4. Mahasunya, the Great Void, is a transcendent state in which the subject has merged with the object. (The Doctrine of Vibration, Mark S.G. Dyczkowski)
5. All of creation, and the vibrational sounds associated with it, exist in the vast silence of mahasunya, the Great Void. It is from this silence that they will emerge into boisterous activity. (The Splendor of Recognition, Swami Shantananda)
6. When I was a child, an impression (I can’t say it was a thought, as it was not a creation of the intellect) came to me time and again– usually at night after I had been tucked into bed– that the world may not really exist. The child’s mind was puzzled; there was nothing that could be done with it. I never spoke of it to anyone. I’d forget it, and it would come back after weeks or months had passed– and again leave me in it’s wake, feeling something ineffable.
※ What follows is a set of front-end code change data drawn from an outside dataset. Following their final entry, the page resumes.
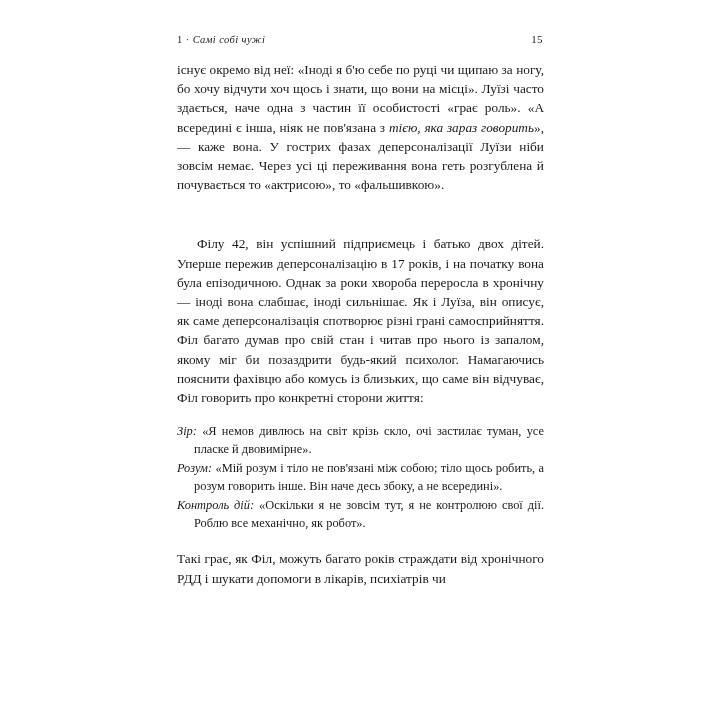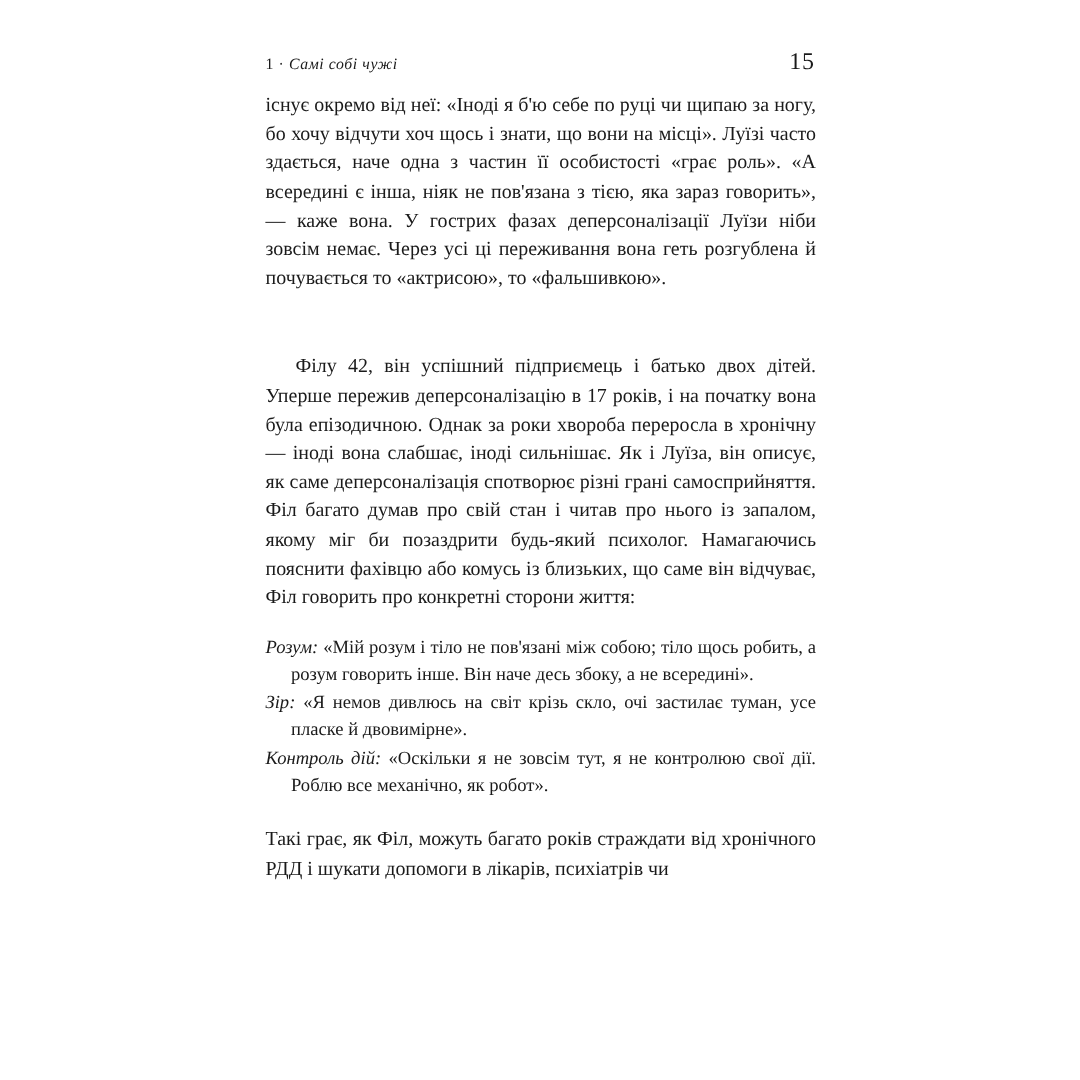--- a/index.html
+++ b/index.html
@@ -44,7 +44,7 @@
     font-style: italic;
   }
   .running-head .rh-page {
-    font-size: 16px;
+    font-size: 11px;
   }
   .body-col {
     position: absolute;

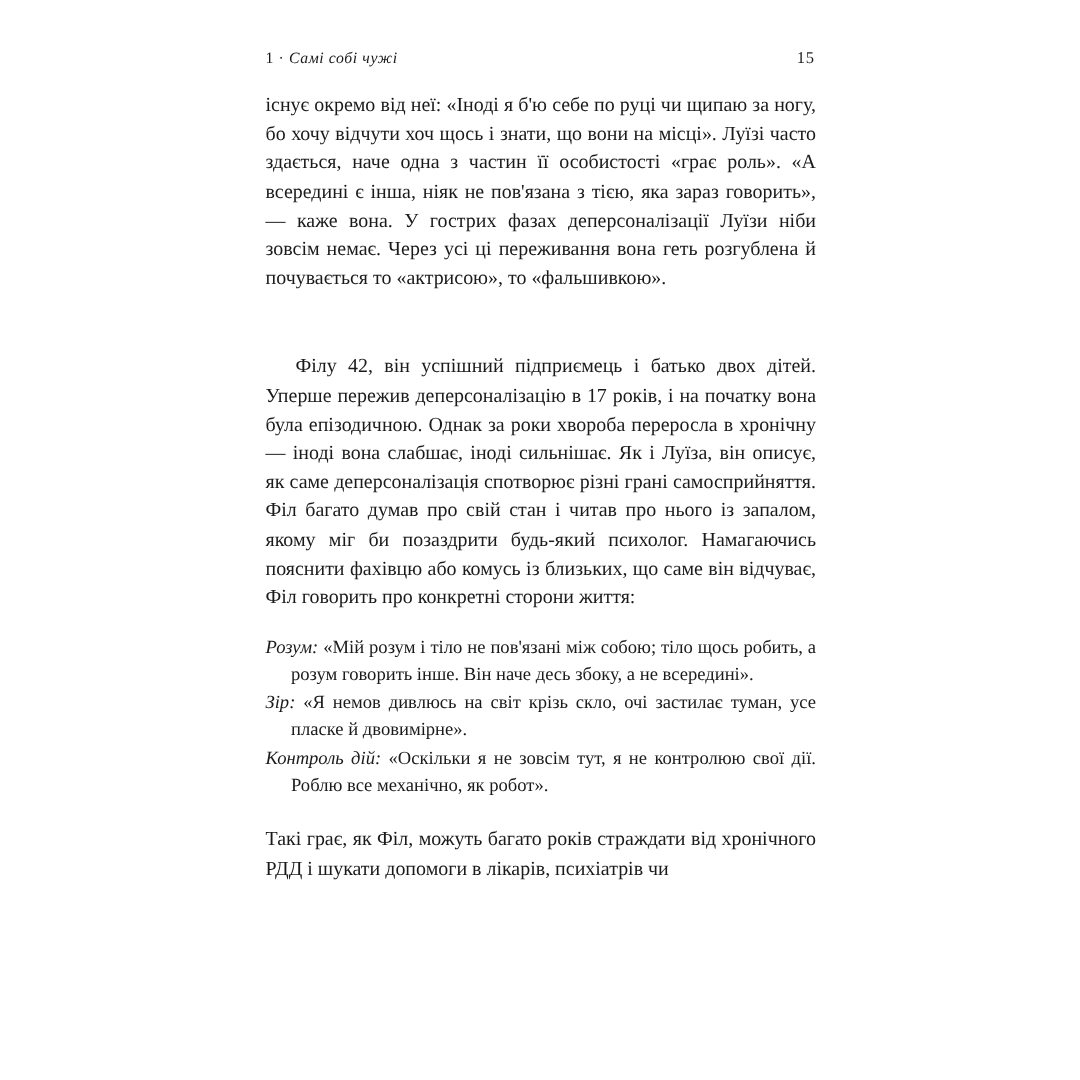--- a/index.html
+++ b/index.html
@@ -83,6 +83,7 @@
     margin-top: 17px;
   }
   em, .it {
+    font-style: italic;
   }
 </style>
 </head>

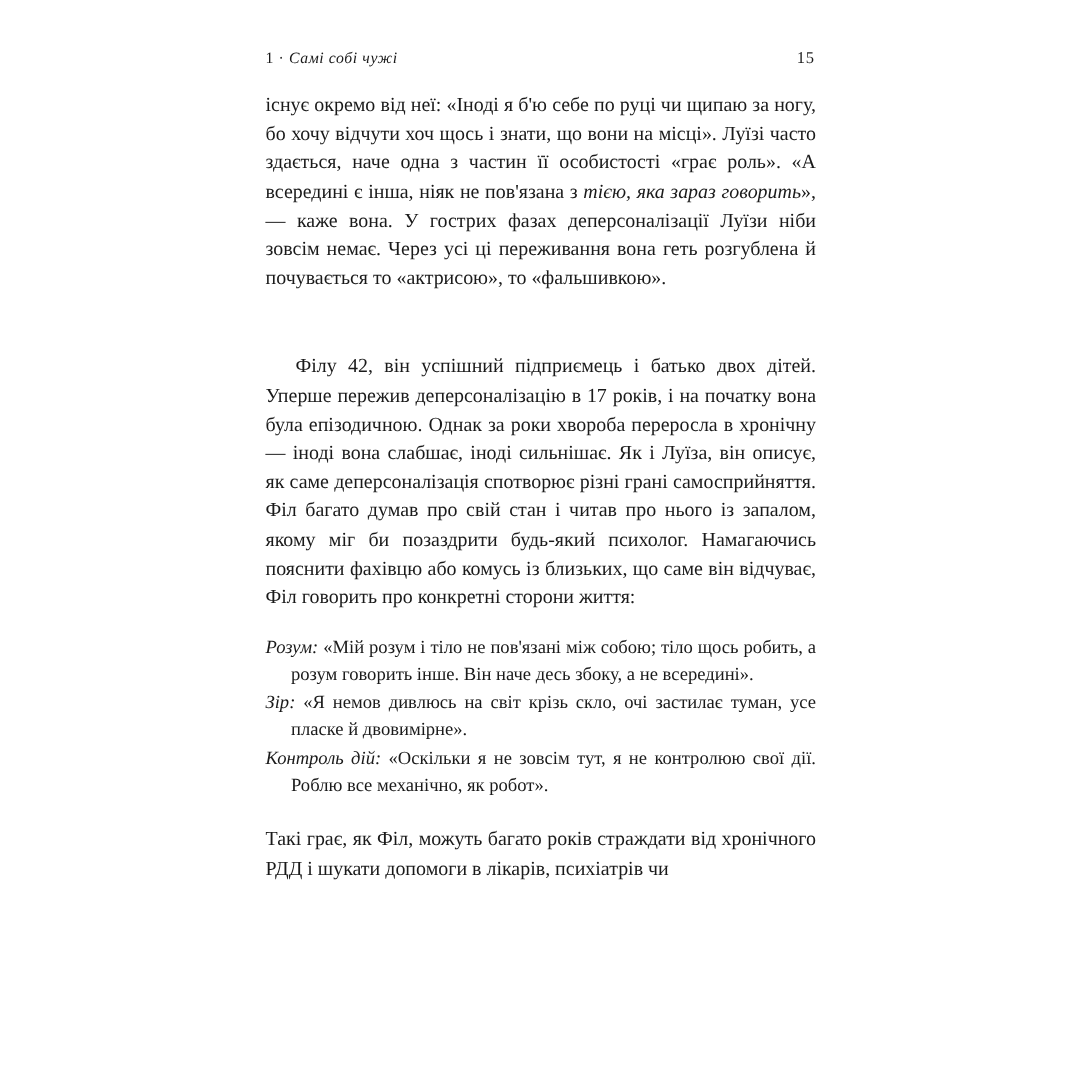--- a/index.html
+++ b/index.html
@@ -107,8 +107,8 @@
     <p class="indent">Філу 42, він успішний підприємець і батько двох дітей. Уперше пережив деперсоналізацію в 17 років, і на початку вона була епізодичною. Однак за роки хвороба переросла в хронічну — іноді вона слабшає, іноді сильнішає. Як і Луїза, він описує, як саме деперсоналізація спотворює різні грані самосприйняття. Філ багато думав про свій стан і читав про нього із запалом, якому міг би позаздрити будь-який психолог. Намагаючись пояснити фахівцю або комусь із близьких, що саме він відчуває, Філ говорить про конкретні сторони життя:</p>
 
     <div class="block-list">
+      <div class="block-item"><span class="term">Зір:</span> <span>«Я немов дивлюсь на світ крізь скло, очі застилає туман, усе пласке й двовимірне».</span></div>
       <div class="block-item"><span class="term">Розум:</span> <span>«Мій розум і тіло не пов'язані між собою; тіло щось робить, а розум говорить інше. Він наче десь збоку, а не всередині».</span></div>
-      <div class="block-item"><span class="term">Зір:</span> <span>«Я немов дивлюсь на світ крізь скло, очі застилає туман, усе пласке й двовимірне».</span></div>
       <div class="block-item"><span class="term">Контроль дій:</span> <span>«Оскільки я не зовсім тут, я не контролюю свої дії. Роблю все механічно, як робот».</span></div>
     </div>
7. When I was a child, I could walk to my Grandma’s house. There was always a place for me in her kitchen. I sat on the step stool next to the stove and watched Grandma cook. Sometimes we talked, but it was the kind of talking with spaces in between. The spaces weren’t thought-filled ones where each of us disappeared into our own worlds. The spaces were characterized by a sense of togetherness. There was an unspoken bond. Grandma had a quick and irreverent sense of humor, and if I had mentioned this to her later in life she would have made some kind of quip. But it is becoming more and more apparent to me that Grandma and I had something deeply in common that defied words– a deep and profound silence of communion.